Congress was having night sessions. “If I could only have you up there,” Maxwell had said to Anne as he had driven her home from the matinee, with old Molly and Ethel on the back seat. “I should steal you if I dared.”
“Please dare.”
“Do you mean it?”
“Yes. To-night. Ethel and Amy are going to a Colonial Dames meeting with Molly Winchell. I never go. I hate ancestors.”
“I shouldn’t let you do it,” he hesitated, “but ghosts walk after dark in the Capitol corridors.”
“I know,” she nodded. “Washington, Jefferson, Lincoln.”
“Yes. Then you’ll come?”
“Of course.”
It was the thought of her rendezvous with him that lighted her eyes when she talked to Murray. But Murray did not know. So he swayed up on his toes and glanced in the glass and was glad of his thinness and tallness.
Maxwell came for Anne promptly. “You must get me back by ten,” she told him. “I have a key, and Charlotte’s out.”
It was a night of nights, never to be forgotten. Maxwell did not take Anne into the Gallery. He had not brought her there to hear speeches or to be conspicuous in the glare of lights. He led her through shadowy corridors—up wide dim stairways.
At one turn he touched her arm. “Look!” he whispered.
“What?”
“Lafayette passed us—on the stairs.”
It was a great game!

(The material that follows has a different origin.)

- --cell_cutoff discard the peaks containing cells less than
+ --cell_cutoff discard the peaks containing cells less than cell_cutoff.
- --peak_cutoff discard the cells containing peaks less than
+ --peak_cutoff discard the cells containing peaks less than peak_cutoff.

On the east front Columbus spoke to them of ships that sailed toward the sunset; in the Rotunda they kept a tryst with William Penn; from the west-front portico they saw a city beautiful—the streets under the moon were rivers of light—the great monument reached like the soul of Washington toward the stars!
Out there in the moonlight Maxwell spoke of another great soul, gone of late to join a glorious company.

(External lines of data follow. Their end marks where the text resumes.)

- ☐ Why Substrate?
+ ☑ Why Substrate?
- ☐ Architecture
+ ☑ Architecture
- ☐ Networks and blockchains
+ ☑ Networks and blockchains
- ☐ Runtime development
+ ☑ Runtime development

“It was he who taught me that life is an adventure.”
“Greatheart?”
“Yes.”
“You loved him too?”
“Yes.”
Anne caught her breath. “To think of him dead—to think of them all—dead.”
Maxwell looked down at her. “They live somewhere. You believe that, don’t you?”
“Yes.”
He was silent for a moment; then he laid his hand lightly on her shoulder. “I feel to-night as if they pressed close.”
Oh, it was a rare game to meet great souls in odd corners! They could scarcely tear themselves away. But he got her home before her sisters arrived, and Anne went to bed soberly, and lay long awake, thinking it out. She had never before had such a playmate. In all these years she had starved for other things than food.
IV
In due time Congress adjourned, but Maxwell did not go home. He continued to see Anne. Amy was at last driven to her duty by Murray. She could not forbid Maxwell the house. There was nothing to do but talk to Anne.